There are quite a few valuation metrics. The price-to-earnings (P/E) ratio is the most popular and measures the price of a stock in relation to its earnings per share, or what you get in earnings for every dollar you invest.
Some P/E ratios are backward-looking, or reflecting earnings from a previous period (typically the past 12 months). Forward P/E ratios, which use earnings estimates for one year into the future, can be more helpful in assessing the valuation of fast-growing healthcare stocks. Comparing P/E ratios with other stocks in the same industry will help you determine if the stock is relatively cheap or relatively expensive.
Just because a stock’s P/E ratio is higher than those of its peers doesn’t mean it’s a good or bad buy. It could indicate that the company’s growth prospects are much better than those of its rivals. Be sure to also check out the stock’s price-to-earnings-to-growth (PEG) ratio, which incorporates projected earnings growth rates (typically over five years). Stocks with lower PEG ratios (especially when the ratios are less than 1) are more attractively valued than those with higher PEG ratios.
4. Dividends
Some of the best healthcare stocks pay dividends — a portion of earnings that the company returns to shareholders. Dividends can boost the overall return you receive from owning a stock.

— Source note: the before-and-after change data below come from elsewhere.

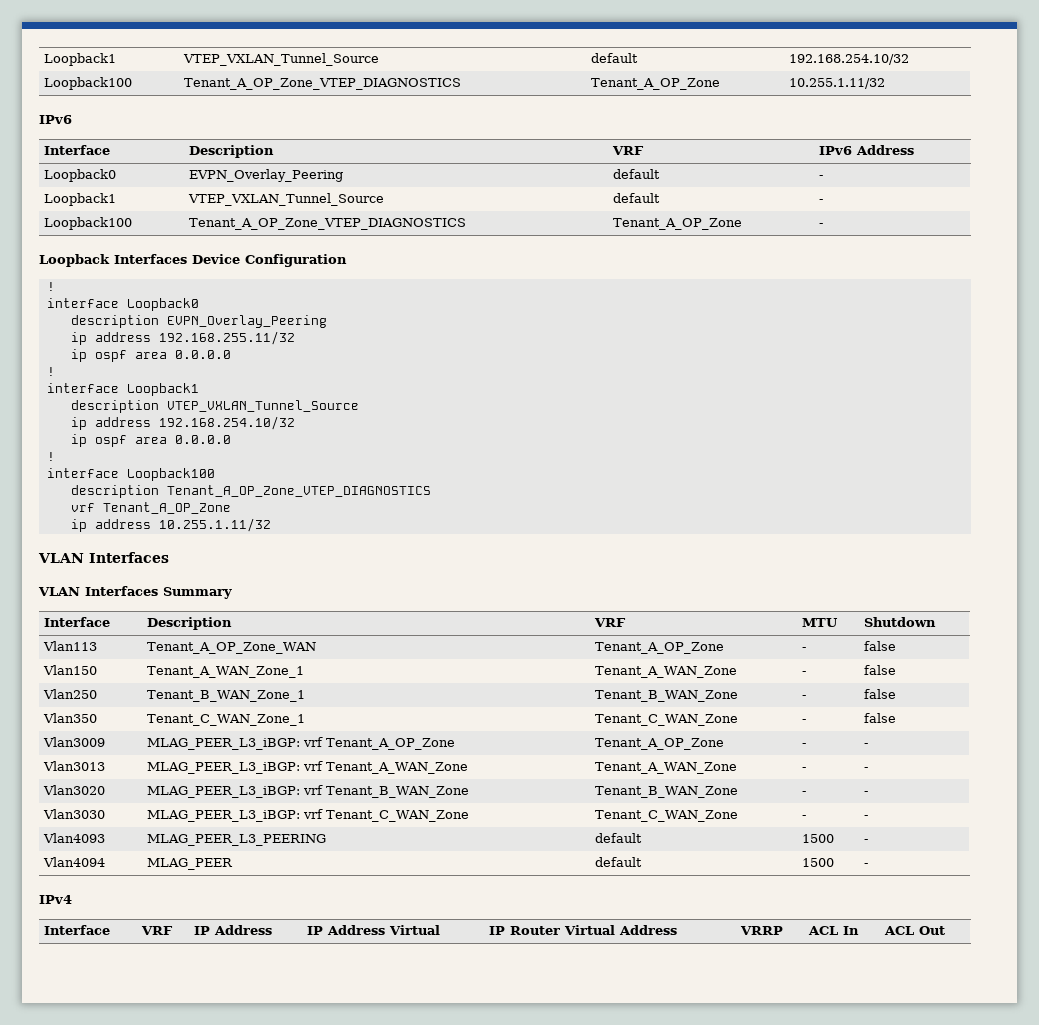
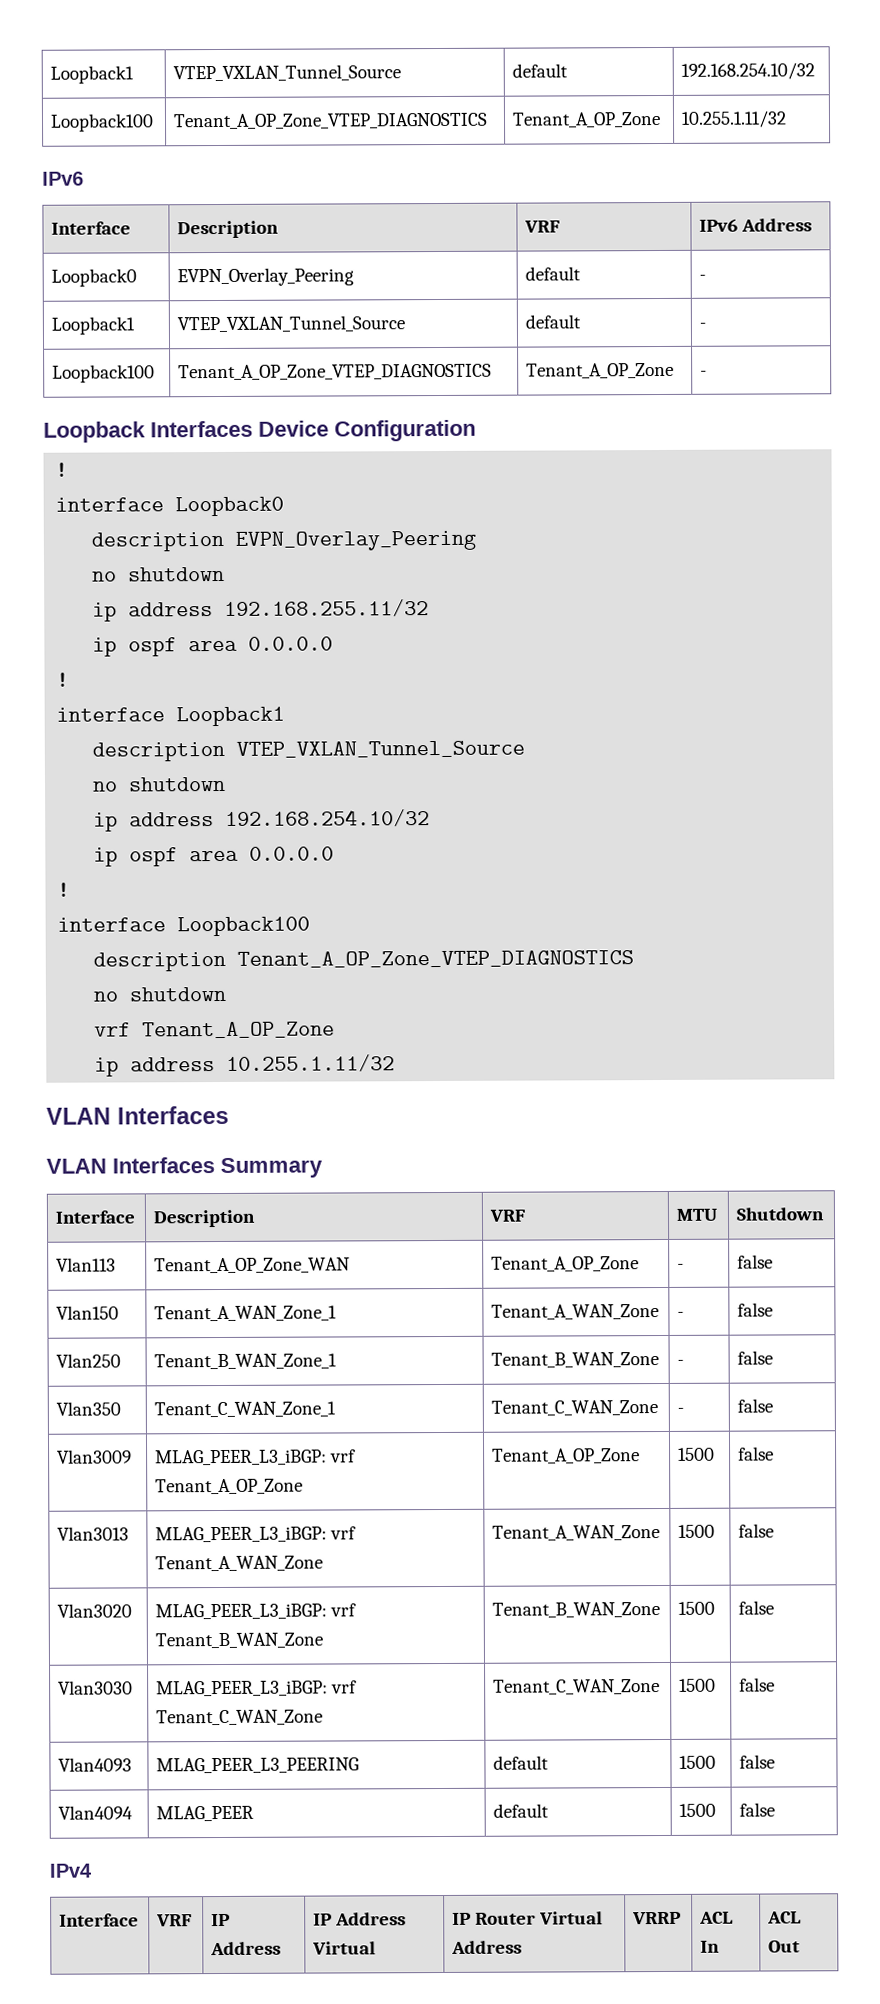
  description EVPN_Overlay_Peering
+ no shutdown
  description VTEP_VXLAN_Tunnel_Source
+ no shutdown
  description Tenant_A_OP_Zone_VTEP_DIAGNOSTICS
+ no shutdown
- Vlan3009 | MLAG_PEER_L3_iBGP: vrf Tenant_A_OP_Zone | Tenant_A_OP_Zone | - | -
+ Vlan3009 | MLAG_PEER_L3_iBGP: vrf Tenant_A_OP_Zone | Tenant_A_OP_Zone | 1500 | false
- Vlan3013 | MLAG_PEER_L3_iBGP: vrf Tenant_A_WAN_Zone | Tenant_A_WAN_Zone | - | -
+ Vlan3013 | MLAG_PEER_L3_iBGP: vrf Tenant_A_WAN_Zone | Tenant_A_WAN_Zone | 1500 | false
- Vlan3020 | MLAG_PEER_L3_iBGP: vrf Tenant_B_WAN_Zone | Tenant_B_WAN_Zone | - | -
+ Vlan3020 | MLAG_PEER_L3_iBGP: vrf Tenant_B_WAN_Zone | Tenant_B_WAN_Zone | 1500 | false
- Vlan3030 | MLAG_PEER_L3_iBGP: vrf Tenant_C_WAN_Zone | Tenant_C_WAN_Zone | - | -
+ Vlan3030 | MLAG_PEER_L3_iBGP: vrf Tenant_C_WAN_Zone | Tenant_C_WAN_Zone | 1500 | false
- Vlan4093 | MLAG_PEER_L3_PEERING | default | 1500 | -
+ Vlan4093 | MLAG_PEER_L3_PEERING | default | 1500 | false
- Vlan4094 | MLAG_PEER | default | 1500 | -
+ Vlan4094 | MLAG_PEER | default | 1500 | false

The dividend yield tells you how large a stock’s annual dividend payments are as a percentage of the current share price. Consider the stock’s payout ratio, which measures dividends as a percentage of earnings and indicates how much of the company’s cash is being used to cover the dividend. The lower the payout ratio, the greater the likelihood that the company will be able to keep paying dividends in the future.
Risks
What are the risks of investing in healthcare stocks?
Investing in any kind of stock comes with risks, including the possibility that competitors will develop more successful products and services. Healthcare stocks face these risks, as well as others that are more unique to the sector.
Healthcare is highly regulated. Drugmakers and medical device makers can fail to secure the necessary regulatory approvals to market new products. Regulatory changes can drastically alter a healthcare stock’s growth prospects. In the U.S., the Food and Drug Administration (FDA) oversees the regulation of drugs and medical devices. It’s smart to pay attention to any FDA action related to medical stocks you’re watching.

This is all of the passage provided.